I am unsure of how closely the ring of fire follows the narrative of a typical gold rush but it surely fits the general storyline of the “capitalist economic activity in which the participants aspire to race each other in common pursuit of a new and apparently highly lucrative markets”. A general buoyant feeling of a ‘free for all’ is also mandatory and with recent events the ring of fire’s chromite rush can certainly score a few style points. Below is an update on companies presented in Mining Markets in case they would turn out, after all, to be great stock picks.

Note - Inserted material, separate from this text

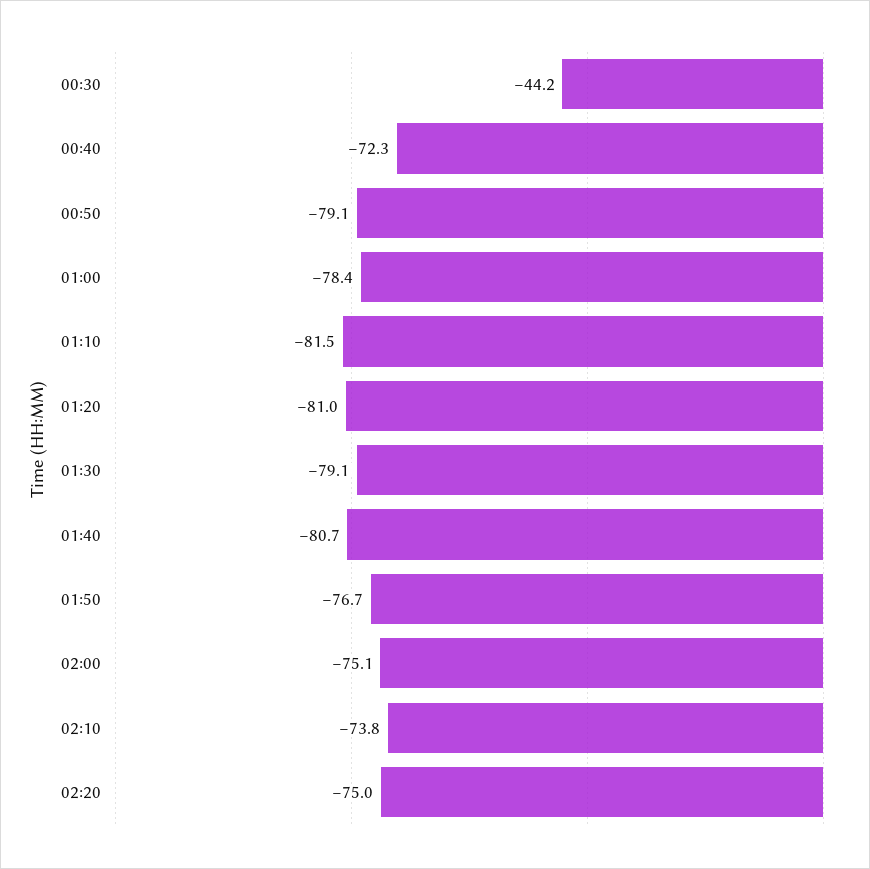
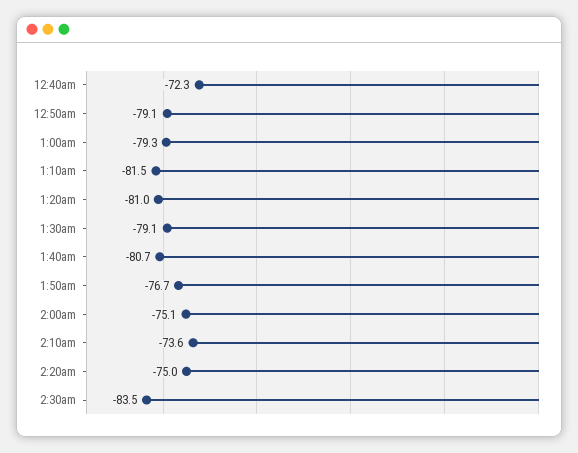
00:30: -44.2 -> none
01:00: -78.4 -> -79.3
02:10: -73.8 -> -73.6
2:30am: none -> -83.5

Noront Resources (Not-T): First Past the Post

Noront is so far the best financed companies working on the ring and is “leading the charge” if you allow me to borrow their PR lines. The company was the first to present on December 9th, 2009, an initial resource estimate (NI 43-101 compliant) for a portion of its Balckbird chromite deposit. Measured and indicated resource of 8.9 million tonnes as well as a further inferred resource of 6 million tonnes. Drill results on Noront’s property have also indicated the presence of nickel, copper and platinum group metals on the property.

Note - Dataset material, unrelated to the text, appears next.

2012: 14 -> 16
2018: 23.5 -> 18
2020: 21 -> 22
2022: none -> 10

In December, Noront made an unsolicited offer to acquire rival Freewest Resources, whose resource is estimated to be greater in terms of grade and tonnage, by attempting to exchange each 7 Freewest share held for 2 of Noront’s share. Noront’s intentions of acquiring Freewest have sparked a fairly public exchange of love and affection between the two companies. Eventually Freewest rejected the offer in favour of Cliffs Natural Resources (already owning a 12 per cent stake in Freewest at the time of the deal.

Freewest Resources (FWR-V)

As for Freewest Resources, it owns three properties in the ring of fire, Black Thor, Black Label (in joint venture with Noront) and Big Daddy (in joint venture with KWG and Spider Resources). These three deposits are expected to have the greatest tonnage in the ring of fire. The company is rumoured to have the best intersection it the belt at this point.

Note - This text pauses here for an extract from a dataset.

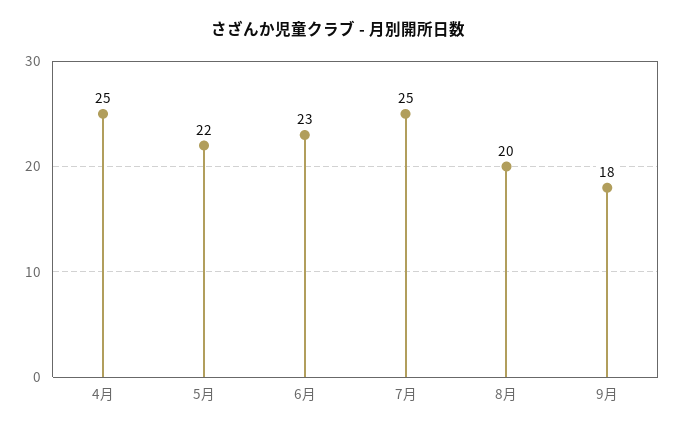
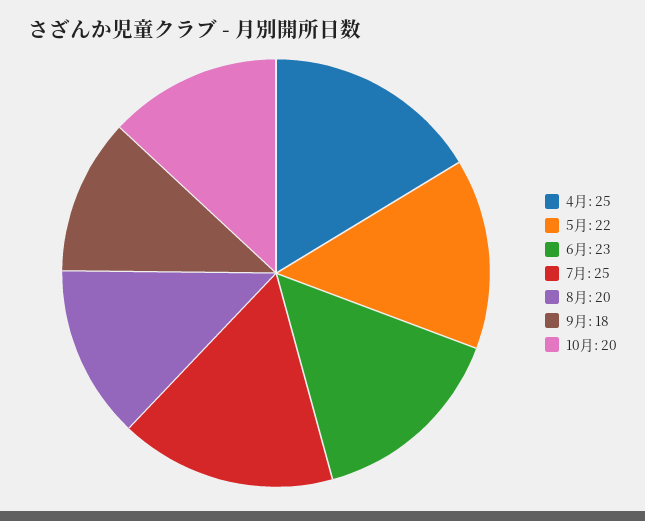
10月: none -> 20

Black Thor is significantly advanced in the process of releasing an estimate too and is the actual runner up. Yet on November 17th, the company provided updates on the Black Thor mineralization as a potential mineral deposit which falls short of NI 43-101 compliance but tipped on the possibility of the deposit containing from 50 to 60 million tonnes of chromite. Platinum group metals were also found as well as a possibility of diamond occurrence. At this point, the economic viability of this deposit is still intangible as the tonnage and grade a still uncertain.

KWG Resources (KWG-V) & Spider Resource (SPQ-V)

As mentioned earlier, the two firms mentioned above are involved in a joint venture with Freewest Resources in the exploration of the Big Daddy deposit. They have recently provided further drilling results on this property which hinted at the presence of nickel.

KWG focuses on two property groups. One is a chromite, nickel and base metal group and the other one is a diamond group held in a wholly owned subsidiary, Debuts Diamonds Inc. (DDI). It however involved in the development of a North American chromite market in ways that go beyond mining. Cliffs Natural Resources, who owns a 20% stake in KWG, has warranted KWG to initiate the development of a railway that would link mining operations to a ferro-chrome refinery. KWG has created Canada Chrome Corporation as a wholly-owned subsidiary to be the financing and development arm. To that end KWG set up the Canada Chrome Corporation. KWG also owns a 1% net smelter royalty (NSR) carried interest in three other newly-discovered chromite deposits.